WORK TASK: Print the entries below word for word; the pictures stay out of your copy.

** SUPPLIED MATERIAL follows **

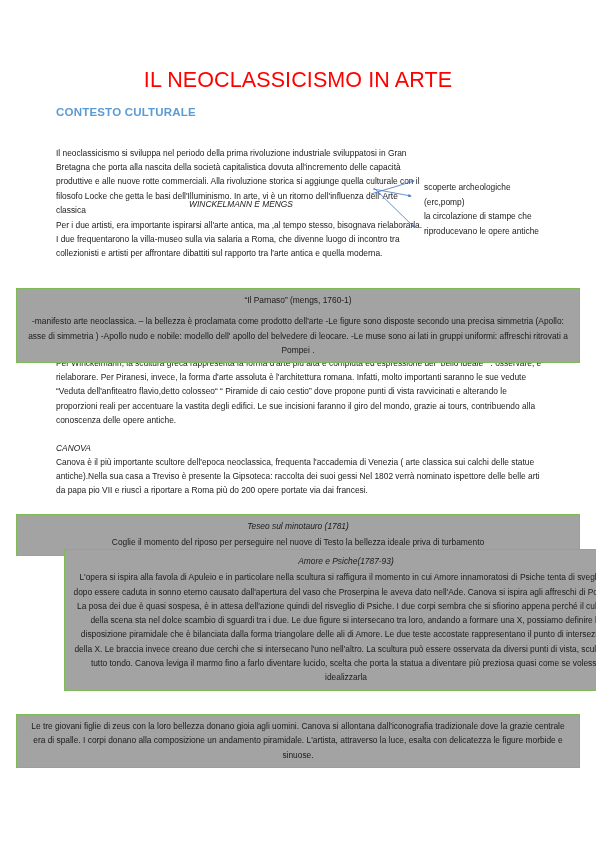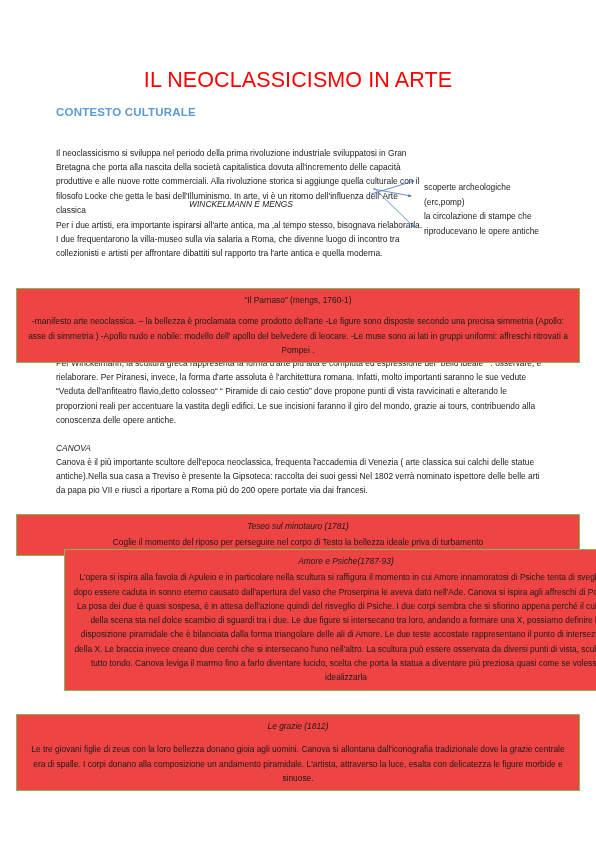--- a/index.html
+++ b/index.html
@@ -103,7 +103,7 @@
     width: 564px;
     border: 1px solid #7FBA55;
     box-sizing: border-box;
-    background: #ef4444;
+    background: #a3a3a3;
     text-align: center;
     font-size: 8.4px;
     line-height: 14.3px;

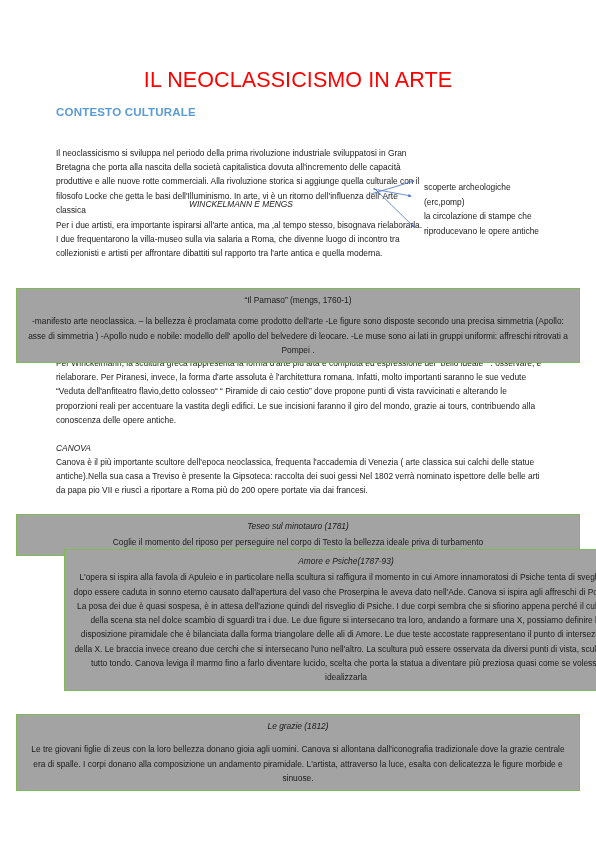--- a/index.html
+++ b/index.html
@@ -174,7 +174,7 @@
 
   <div class="gbox box-teseo">
     <span class="box-title italic">Teseo sul minotauro (1781)</span>
-    <span class="box-body">Coglie il momento del riposo per perseguire nel corpo di Testo la bellezza ideale priva di turbamento</span>
+    <span class="box-body">Coglie il momento del riposo per perseguire nel nuove di Testo la bellezza ideale priva di turbamento</span>
   </div>
 
   <div class="gbox box-amore">

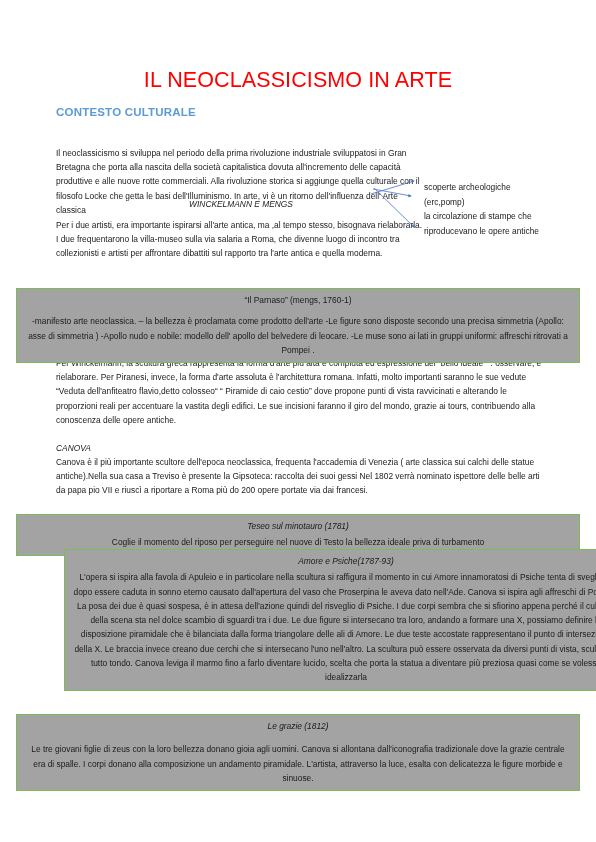--- a/index.html
+++ b/index.html
@@ -183,7 +183,6 @@
   </div>
 
   <div class="gbox box-grazie">
-    <span class="box-title italic">Le grazie (1812)</span>
     <span class="box-body">Le tre giovani figlie di zeus  con la loro bellezza donano gioia agli uomini. Canova si allontana dall'iconografia tradizionale dove la grazie centrale era di spalle. I corpi donano alla composizione un andamento piramidale. L'artista, attraverso la luce, esalta con delicatezza le figure morbide e sinuose.</span>
   </div>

** End of SUPPLIED MATERIAL **

EXERCISE SOLUTION:
--- a/index.html
+++ b/index.html
@@ -103,7 +103,7 @@
     width: 564px;
     border: 1px solid #7FBA55;
     box-sizing: border-box;
-    background: #ef4444;
+    background: #a3a3a3;
     text-align: center;
     font-size: 8.4px;
     line-height: 14.3px;

--- a/index.html
+++ b/index.html
@@ -174,7 +174,7 @@
 
   <div class="gbox box-teseo">
     <span class="box-title italic">Teseo sul minotauro (1781)</span>
-    <span class="box-body">Coglie il momento del riposo per perseguire nel corpo di Testo la bellezza ideale priva di turbamento</span>
+    <span class="box-body">Coglie il momento del riposo per perseguire nel nuove di Testo la bellezza ideale priva di turbamento</span>
   </div>
 
   <div class="gbox box-amore">

--- a/index.html
+++ b/index.html
@@ -183,7 +183,6 @@
   </div>
 
   <div class="gbox box-grazie">
-    <span class="box-title italic">Le grazie (1812)</span>
     <span class="box-body">Le tre giovani figlie di zeus  con la loro bellezza donano gioia agli uomini. Canova si allontana dall'iconografia tradizionale dove la grazie centrale era di spalle. I corpi donano alla composizione un andamento piramidale. L'artista, attraverso la luce, esalta con delicatezza le figure morbide e sinuose.</span>
   </div>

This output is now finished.